*Brief*. Out of the listing below, copy every line that carries the string "saved".

*Data to examine*.
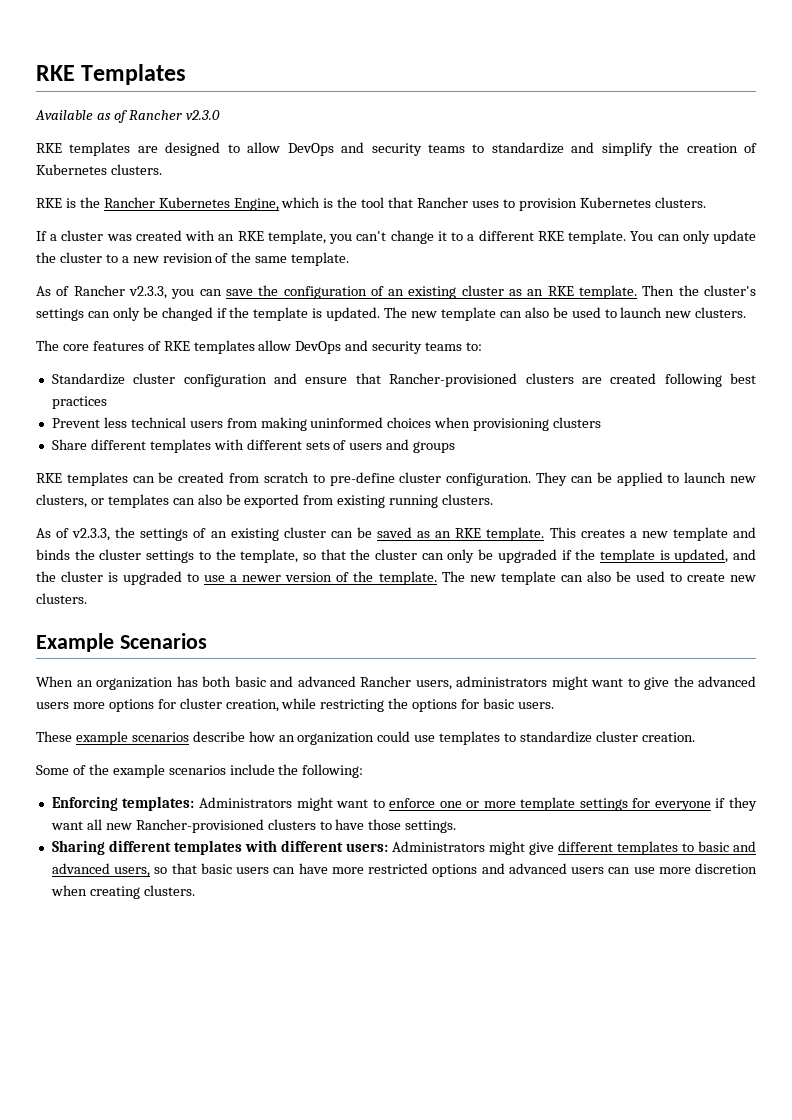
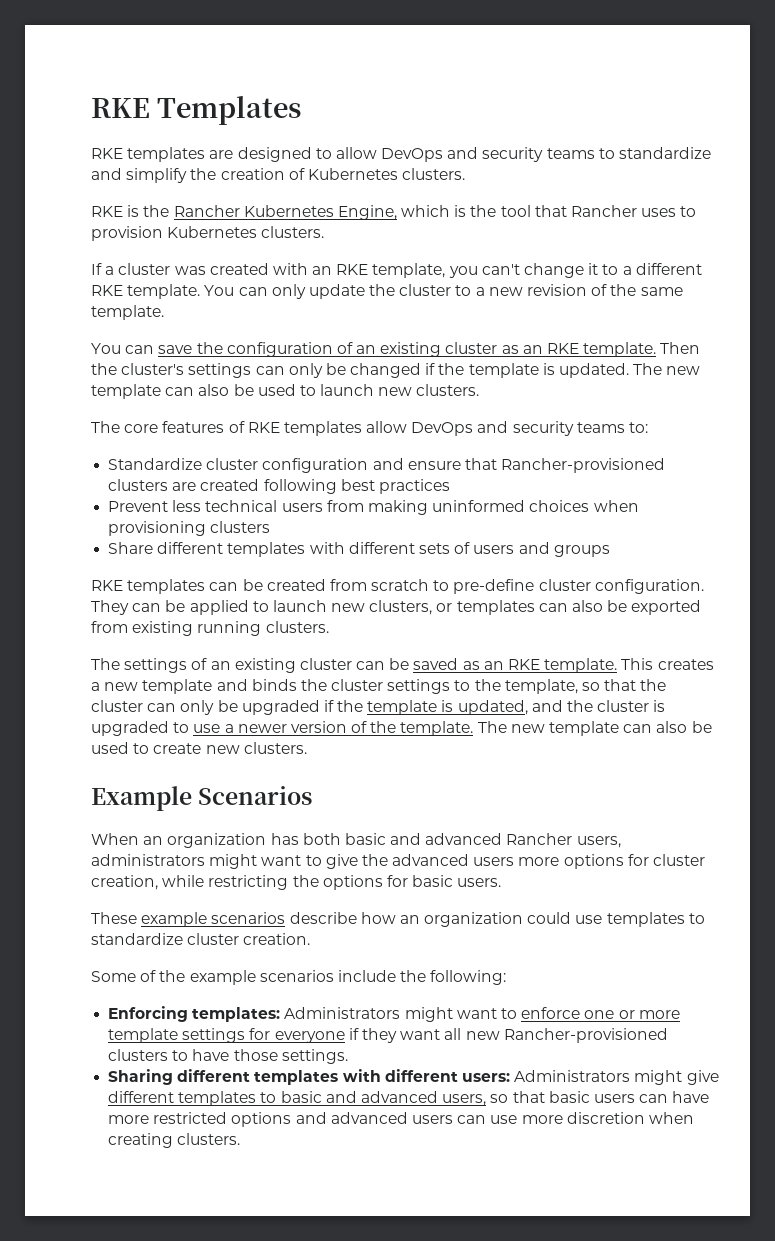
- Available as of Rancher v2.3.0
- As of Rancher v2.3.3, you can save the configuration of an existing cluster as an RKE template.
+ You can save the configuration of an existing cluster as an RKE template.
- As of v2.3.3, the settings of an existing cluster can be saved as an RKE template.
+ The settings of an existing cluster can be saved as an RKE template.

*Result for this exercise*.
- As of v2.3.3, the settings of an existing cluster can be saved as an RKE template.
+ The settings of an existing cluster can be saved as an RKE template.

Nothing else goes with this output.